Two groups of hens (control and immunization group) were arranged in an experimental design with an immunization schedule of 3 injections of BSA antigen. IgY antibodies were extracted from egg yolks by two precipitation processes (chloroform and polyethylene glycol precipitates) and quantified using a standard curve of protein concentration. The purification of IgYwas confirmed by SDS-PAGE. Total protein extracted from egg yoks were less contaminated with yellow pigments (lutein and zeaxanthin) by using chloroform precipitate. The 2nd week post-immunization, IgY concentration increased respectively to 3903 ± 726 μg.ml-1 (chloroform extraction process) and 2937 ± 294 μg.ml-1 (PEG extraction process) (P < 0.01).
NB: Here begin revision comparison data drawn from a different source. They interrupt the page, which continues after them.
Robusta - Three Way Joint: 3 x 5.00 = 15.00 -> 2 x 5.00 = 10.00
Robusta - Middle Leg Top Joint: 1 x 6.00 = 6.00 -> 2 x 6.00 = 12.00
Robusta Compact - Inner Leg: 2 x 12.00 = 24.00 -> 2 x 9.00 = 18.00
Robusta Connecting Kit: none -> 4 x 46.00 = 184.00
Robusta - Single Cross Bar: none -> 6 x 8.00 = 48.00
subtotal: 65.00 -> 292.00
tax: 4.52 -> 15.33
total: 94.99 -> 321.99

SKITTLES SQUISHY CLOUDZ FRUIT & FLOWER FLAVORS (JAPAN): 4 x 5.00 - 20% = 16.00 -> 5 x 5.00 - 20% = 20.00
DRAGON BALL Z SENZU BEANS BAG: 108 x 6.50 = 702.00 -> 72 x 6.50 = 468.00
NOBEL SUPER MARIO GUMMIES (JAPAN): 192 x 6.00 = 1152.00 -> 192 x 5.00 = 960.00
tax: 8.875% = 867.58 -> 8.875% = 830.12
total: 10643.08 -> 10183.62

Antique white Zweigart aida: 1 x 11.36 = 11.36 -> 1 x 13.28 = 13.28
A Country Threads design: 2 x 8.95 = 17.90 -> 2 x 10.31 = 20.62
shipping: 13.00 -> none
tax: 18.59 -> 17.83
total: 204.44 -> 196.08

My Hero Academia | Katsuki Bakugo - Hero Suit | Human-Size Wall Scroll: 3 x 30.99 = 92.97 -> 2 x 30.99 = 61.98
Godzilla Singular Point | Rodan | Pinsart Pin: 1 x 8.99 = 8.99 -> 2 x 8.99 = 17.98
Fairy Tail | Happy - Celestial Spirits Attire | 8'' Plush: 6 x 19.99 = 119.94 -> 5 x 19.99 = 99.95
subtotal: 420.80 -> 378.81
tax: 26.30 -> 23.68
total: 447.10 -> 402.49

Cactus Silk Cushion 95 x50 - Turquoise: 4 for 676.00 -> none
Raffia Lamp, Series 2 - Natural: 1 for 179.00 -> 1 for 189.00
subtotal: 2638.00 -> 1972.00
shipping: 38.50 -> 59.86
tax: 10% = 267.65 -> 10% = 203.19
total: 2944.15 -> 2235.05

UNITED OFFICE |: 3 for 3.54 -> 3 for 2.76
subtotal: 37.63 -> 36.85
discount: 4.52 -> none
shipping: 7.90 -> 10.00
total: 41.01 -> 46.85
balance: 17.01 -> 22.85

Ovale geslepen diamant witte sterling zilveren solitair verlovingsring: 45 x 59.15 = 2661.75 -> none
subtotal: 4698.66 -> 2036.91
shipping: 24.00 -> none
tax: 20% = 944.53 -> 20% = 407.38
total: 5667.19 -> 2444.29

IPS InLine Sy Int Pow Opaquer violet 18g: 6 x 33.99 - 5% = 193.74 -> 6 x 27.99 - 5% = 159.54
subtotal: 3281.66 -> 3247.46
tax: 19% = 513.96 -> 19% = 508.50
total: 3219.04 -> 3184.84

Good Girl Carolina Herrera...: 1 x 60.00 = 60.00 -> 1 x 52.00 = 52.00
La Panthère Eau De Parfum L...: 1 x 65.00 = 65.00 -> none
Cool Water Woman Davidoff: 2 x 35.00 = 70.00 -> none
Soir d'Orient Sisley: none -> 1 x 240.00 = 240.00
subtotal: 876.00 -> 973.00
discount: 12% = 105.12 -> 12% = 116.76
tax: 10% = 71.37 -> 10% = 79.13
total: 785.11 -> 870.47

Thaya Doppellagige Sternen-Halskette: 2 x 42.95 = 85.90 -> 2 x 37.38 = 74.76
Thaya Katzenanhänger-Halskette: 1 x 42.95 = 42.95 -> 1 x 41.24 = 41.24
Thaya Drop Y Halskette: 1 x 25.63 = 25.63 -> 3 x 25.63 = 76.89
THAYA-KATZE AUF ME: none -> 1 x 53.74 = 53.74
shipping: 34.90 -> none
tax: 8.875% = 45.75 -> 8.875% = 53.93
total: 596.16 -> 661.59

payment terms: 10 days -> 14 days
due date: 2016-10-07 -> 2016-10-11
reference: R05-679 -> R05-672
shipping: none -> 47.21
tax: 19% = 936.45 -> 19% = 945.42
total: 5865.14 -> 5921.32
After 3rdimmunization, IgY level obtaining from in immunization group extracted by chloroform process (6633 ± 1166 μg.ml-1) increased 2.7 times higher than that in control group (2482 ± 414 μg.ml-1). Whereas IgY concentrations obtained from PEG extraction process were not significantly different between the experimental group and control group. Chloroform and PEG precipitation methods had the same protein profile on the SDSPAGE. IgY antibody was identified by the presence of bands corresponding with IgY heavy chain (67-70 kDa) and IgY light chain (25 kDa) for both precipitation processes.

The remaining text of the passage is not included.